Pre-trained NFNets with 99% of the accuracy of the official paper

Overview

NFNet Pytorch Implementation

This repo contains pretrained NFNet models F0-F6 with high ImageNet accuracy from the paper High-Performance Large-Scale Image Recognition Without Normalization. The small models are as accurate as an EfficientNet-B7, but train 8.7 times faster. The large models set a new SOTA top-1 accuracy on ImageNet.

NFNet F0 F1 F2 F3 F4 F5 F6+SAM
Top-1 accuracy Brock et al. 83.6 84.7 85.1 85.7 85.9 86.0 86.5
Top-1 accuracy this implementation 82.82 84.63 84.90 85.46 85.66 85.62 TBD

All credits go to the authors of the original paper. This repo is heavily inspired by their nice JAX implementation in the official repository.

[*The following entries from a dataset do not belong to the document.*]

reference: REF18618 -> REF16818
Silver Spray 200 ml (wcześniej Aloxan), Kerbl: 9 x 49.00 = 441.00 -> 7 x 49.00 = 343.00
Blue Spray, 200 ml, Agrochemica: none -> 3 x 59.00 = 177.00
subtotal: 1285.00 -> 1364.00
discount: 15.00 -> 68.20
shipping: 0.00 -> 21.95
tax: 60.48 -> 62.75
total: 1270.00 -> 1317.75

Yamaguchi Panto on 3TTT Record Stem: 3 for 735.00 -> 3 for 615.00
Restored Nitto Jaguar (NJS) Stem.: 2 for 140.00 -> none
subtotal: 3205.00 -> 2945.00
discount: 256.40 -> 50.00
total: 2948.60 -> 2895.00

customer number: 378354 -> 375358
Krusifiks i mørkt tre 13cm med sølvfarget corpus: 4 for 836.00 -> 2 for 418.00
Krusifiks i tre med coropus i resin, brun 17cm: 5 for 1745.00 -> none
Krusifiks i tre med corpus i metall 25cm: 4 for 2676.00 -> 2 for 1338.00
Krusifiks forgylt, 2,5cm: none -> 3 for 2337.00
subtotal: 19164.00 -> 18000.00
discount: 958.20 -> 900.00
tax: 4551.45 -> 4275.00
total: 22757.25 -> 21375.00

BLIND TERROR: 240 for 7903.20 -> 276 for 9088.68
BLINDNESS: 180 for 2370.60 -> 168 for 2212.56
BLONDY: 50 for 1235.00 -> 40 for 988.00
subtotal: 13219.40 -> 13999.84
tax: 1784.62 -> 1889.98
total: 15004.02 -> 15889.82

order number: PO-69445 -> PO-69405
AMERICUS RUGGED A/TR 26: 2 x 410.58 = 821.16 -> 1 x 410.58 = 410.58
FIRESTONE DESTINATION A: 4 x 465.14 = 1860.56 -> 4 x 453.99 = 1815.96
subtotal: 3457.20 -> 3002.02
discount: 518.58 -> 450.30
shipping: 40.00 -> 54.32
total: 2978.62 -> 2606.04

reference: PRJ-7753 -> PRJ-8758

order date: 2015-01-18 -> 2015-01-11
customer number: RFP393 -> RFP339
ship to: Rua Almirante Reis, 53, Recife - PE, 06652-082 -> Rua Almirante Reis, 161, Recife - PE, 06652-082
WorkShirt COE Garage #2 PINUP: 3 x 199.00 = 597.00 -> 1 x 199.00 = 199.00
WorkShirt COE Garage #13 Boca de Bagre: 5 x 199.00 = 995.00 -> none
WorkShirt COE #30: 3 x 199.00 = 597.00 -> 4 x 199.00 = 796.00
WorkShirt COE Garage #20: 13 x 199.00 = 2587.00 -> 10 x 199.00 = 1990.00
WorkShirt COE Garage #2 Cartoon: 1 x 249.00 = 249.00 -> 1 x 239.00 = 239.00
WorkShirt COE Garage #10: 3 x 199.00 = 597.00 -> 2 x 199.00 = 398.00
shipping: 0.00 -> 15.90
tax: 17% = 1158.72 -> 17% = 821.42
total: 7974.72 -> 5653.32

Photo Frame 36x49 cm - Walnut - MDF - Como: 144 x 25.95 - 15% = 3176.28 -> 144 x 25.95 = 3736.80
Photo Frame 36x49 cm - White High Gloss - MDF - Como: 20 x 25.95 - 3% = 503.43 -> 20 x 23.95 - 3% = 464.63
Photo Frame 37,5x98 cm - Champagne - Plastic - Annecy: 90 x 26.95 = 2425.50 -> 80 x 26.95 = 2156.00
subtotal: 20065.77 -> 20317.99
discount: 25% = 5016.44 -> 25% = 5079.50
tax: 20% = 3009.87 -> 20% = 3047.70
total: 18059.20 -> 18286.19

Visit their repo for citing.

Get started

git clone https://github.com/benjs/nfnets_pytorch.git
pip3 install -r requirements.txt

Download pretrained weights from the official repository and place them in the pretrained folder.

from pretrained import pretrained_nfnet
model_F0 = pretrained_nfnet('pretrained/F0_haiku.npz')
model_F1 = pretrained_nfnet('pretrained/F1_haiku.npz')
# ...

The model variant is automatically derived from the parameter count in the pretrained weights file.

Validate yourself

python3 eval.py --pretrained pretrained/F0_haiku.npz --dataset path/to/imagenet/valset/

You can download the ImageNet validation set from the ILSVRC2012 challenge site after asking for access with, for instance, your .edu mail address.

Scaled weight standardization convolutions in your own model

Simply replace all your nn.Conv2d with WSConv2D and all your nn.ReLU with VPReLU or VPGELU (variance preserving ReLU/GELU).

import torch.nn as nn
from model import WSConv2D, VPReLU, VPGELU

# Simply replace your nn.Conv2d layers
class MyNet(nn.Module):
    def __init__(self):
        super(MyNet, self).__init__()
 
        self.activation = VPReLU(inplace=True) # or VPGELU
        self.conv0 = WSConv2D(in_channels=128, out_channels=256, kernel_size=1, ...)
        # ...

    def forward(self, x):
      out = self.activation(self.conv0(x))
      # ...

SGD with adaptive gradient clipping in your own model

Simply replace your SGD optimizer with SGD_AGC.

from optim import SGD_AGC

optimizer = SGD_AGC(
        named_params=model.named_parameters(), # Pass named parameters
        lr=1e-3,
        momentum=0.9,
        clipping=0.1, # New clipping parameter
        weight_decay=2e-5, 
        nesterov=True)

It is important to exclude certain layers from clipping or momentum. The authors recommends to exclude the last fully convolutional from clipping and the bias/gain parameters from weight decay:

import re

for group in optimizer.param_groups:
    name = group['name'] 
    
    # Exclude from weight decay
    if len(re.findall('stem.*(bias|gain)|conv.*(bias|gain)|skip_gain', name)) > 0:
        group['weight_decay'] = 0

    # Exclude from clipping
    if name.startswith('linear'):
        group['clipping'] = None

Train your own NFNet

Adjust your desired parameters in default_config.yaml and start training.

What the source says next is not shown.